Renewed push to expand Georgia’s private school tuition subsidies

A legislative pitch for a major expansion of tuition subsidies for private K-12 schools is back under the Georgia Gold Dome again after faltering last year.

Republican lawmakers proposed a $100 million increase of Georgia’s student scholarship program during the 2022 legislative session, but they only secured an increase of $20 million.

ExploreGeorgia House votes to expand subsidies for private school tuition

The chief author of that scaled-back legislation, state Rep. John Carson, R-Marietta, is proposing to expand the cap on the tax credit funded program from the current $120 million to $200 million next year.

House Bill 54, filed Monday, has more than two dozen co-sponsors, mostly Republicans but at least one Democrat.

Christy Riggins, director of the Georgia chapter of the Washington, D.C.-based American Federation for Children, said by emailed statement that her group backs HB 54 because it trusts parents to choose the best school for their children, whether for rigor, a particular strength, a special need “or simply to escape a failing or unsafe public school.”

Former U.S. Education Secretary Betsy DeVos once chaired the national group, which was founded by her billionaire family. It lobbies and advocates for school “choice,” often in the form of public funding for private education via what is known as “vouchers.”

The group made an enemy of then-House Speaker David Ralston last year when it financed political mailers targeting Republican lawmakers in an effort to secure support for voucher legislation. Ralston called it the “dumbest” and among “the most deceitful” things he’d seen in his career, and vowed to block their legislation, which failed to pass.
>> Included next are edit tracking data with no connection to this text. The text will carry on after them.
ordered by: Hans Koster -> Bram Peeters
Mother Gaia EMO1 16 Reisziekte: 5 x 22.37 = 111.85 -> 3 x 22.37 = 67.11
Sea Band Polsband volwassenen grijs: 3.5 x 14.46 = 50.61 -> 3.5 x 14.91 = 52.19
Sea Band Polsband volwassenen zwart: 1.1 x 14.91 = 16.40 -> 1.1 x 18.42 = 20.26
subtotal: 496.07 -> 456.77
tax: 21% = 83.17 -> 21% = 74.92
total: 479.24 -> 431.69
But Ralston died late last year, and his successor, Republican Jon Burns from Newington in South Georgia, said at a press briefing last week that he was looking forward to a “robust” discussion about vouchers this legislative session.
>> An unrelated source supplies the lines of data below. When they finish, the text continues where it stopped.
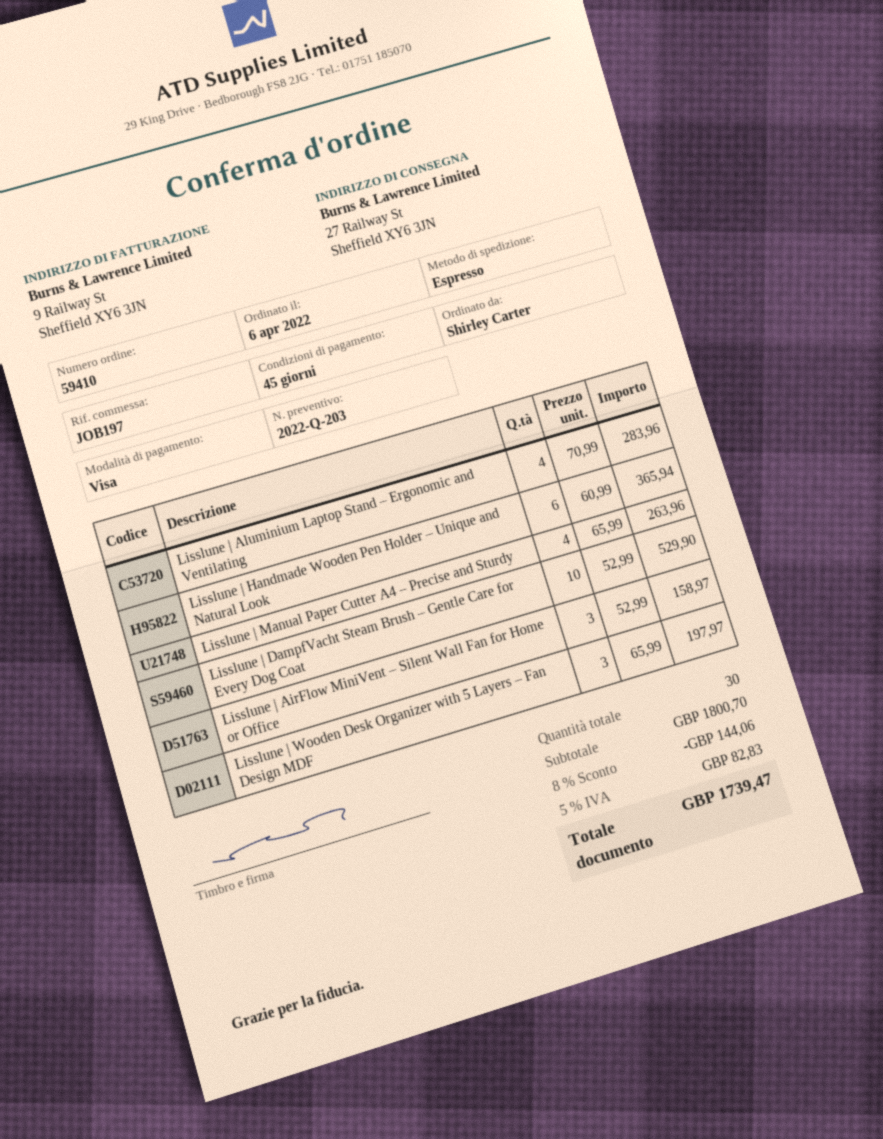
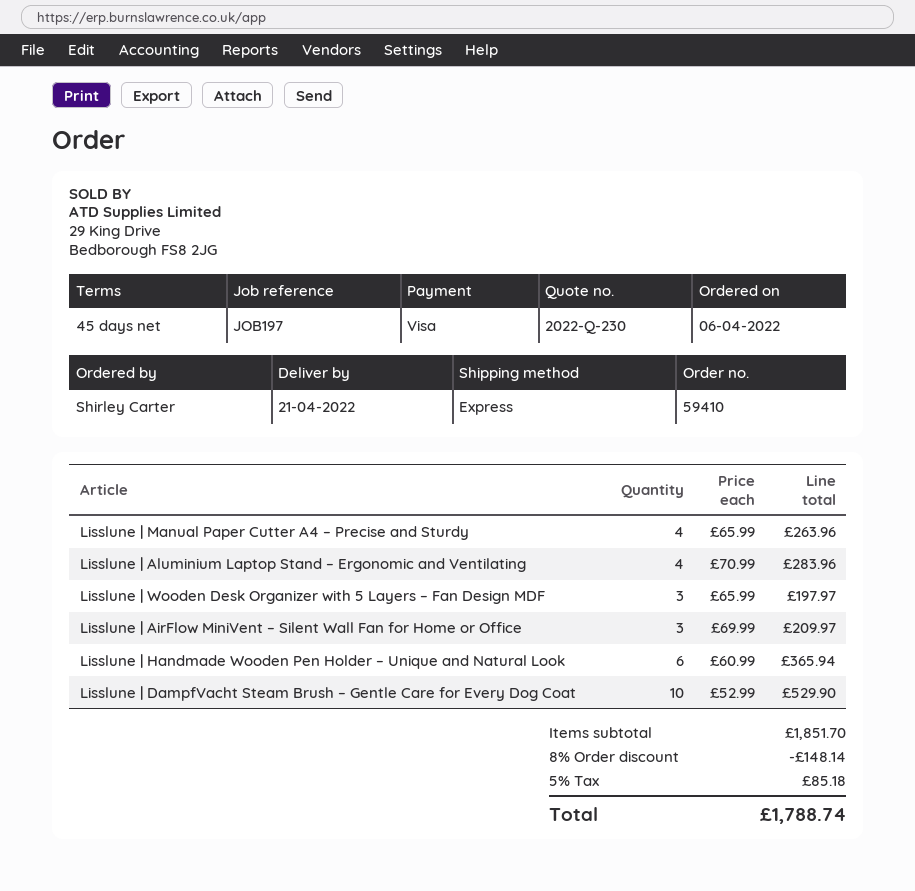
quote number: 2022-Q-203 -> 2022-Q-230
Lisslune | AirFlow MiniVent – Silent Wall Fan for Home or Office: 3 x 52.99 = 158.97 -> 3 x 69.99 = 209.97
subtotal: 1800.70 -> 1851.70
discount: 8% = 144.06 -> 8% = 148.14
tax: 5% = 82.83 -> 5% = 85.18
total: 1739.47 -> 1788.74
Associations for teachers and other educators have generally opposed the tax credit scholarships, likening them to vouchers. But vouchers are direct government payments to private schools, while the program Carson wants to expand draws funds from taxpayers directly — in the form of money that they otherwise would have owed the state.

Taxpayers who give money toward these scholarships get a like amount credited against their tax bill. They can contribute up to certain maximums determined by their taxpayer category, but the credits run out when the total program cap is met.